* WORK INSTRUCTION
Find "[388,100,485,114] things up" in the material below and restate exactly the line holding it together with every line that comes after.

* INPUT MATERIAL
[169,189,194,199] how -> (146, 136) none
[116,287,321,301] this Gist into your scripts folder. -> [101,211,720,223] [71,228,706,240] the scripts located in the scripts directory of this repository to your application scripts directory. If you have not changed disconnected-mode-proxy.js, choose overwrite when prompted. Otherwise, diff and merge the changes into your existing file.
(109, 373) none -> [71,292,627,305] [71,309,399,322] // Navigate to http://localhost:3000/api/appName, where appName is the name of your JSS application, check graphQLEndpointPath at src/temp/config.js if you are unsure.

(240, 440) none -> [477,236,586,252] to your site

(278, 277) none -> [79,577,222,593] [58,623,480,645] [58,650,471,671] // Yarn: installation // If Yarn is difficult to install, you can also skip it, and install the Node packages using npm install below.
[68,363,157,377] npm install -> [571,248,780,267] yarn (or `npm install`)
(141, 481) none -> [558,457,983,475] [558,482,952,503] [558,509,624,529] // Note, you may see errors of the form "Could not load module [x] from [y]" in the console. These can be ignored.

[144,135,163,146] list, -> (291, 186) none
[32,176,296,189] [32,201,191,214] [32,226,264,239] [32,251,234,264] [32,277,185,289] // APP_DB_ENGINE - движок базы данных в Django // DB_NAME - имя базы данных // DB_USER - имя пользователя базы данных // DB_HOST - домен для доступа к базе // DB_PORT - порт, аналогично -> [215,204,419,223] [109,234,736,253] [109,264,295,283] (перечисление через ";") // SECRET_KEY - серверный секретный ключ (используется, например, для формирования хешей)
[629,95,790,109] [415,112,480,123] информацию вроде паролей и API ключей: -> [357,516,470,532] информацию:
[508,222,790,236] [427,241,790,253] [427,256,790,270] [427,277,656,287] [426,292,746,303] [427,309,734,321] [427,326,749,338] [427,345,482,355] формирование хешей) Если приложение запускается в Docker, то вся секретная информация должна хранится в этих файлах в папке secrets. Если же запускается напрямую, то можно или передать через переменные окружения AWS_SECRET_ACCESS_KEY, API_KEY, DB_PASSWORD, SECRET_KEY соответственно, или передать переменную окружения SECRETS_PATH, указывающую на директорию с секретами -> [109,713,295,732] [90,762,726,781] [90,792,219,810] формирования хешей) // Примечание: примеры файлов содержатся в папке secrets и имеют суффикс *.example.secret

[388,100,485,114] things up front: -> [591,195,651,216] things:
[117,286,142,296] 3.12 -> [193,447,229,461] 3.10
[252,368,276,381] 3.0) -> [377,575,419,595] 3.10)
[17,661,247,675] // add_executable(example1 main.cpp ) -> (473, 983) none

* YOUR SOLUTION
[388,100,485,114] things up front: -> [591,195,651,216] things:
[117,286,142,296] 3.12 -> [193,447,229,461] 3.10
[252,368,276,381] 3.0) -> [377,575,419,595] 3.10)
[17,661,247,675] // add_executable(example1 main.cpp ) -> (473, 983) none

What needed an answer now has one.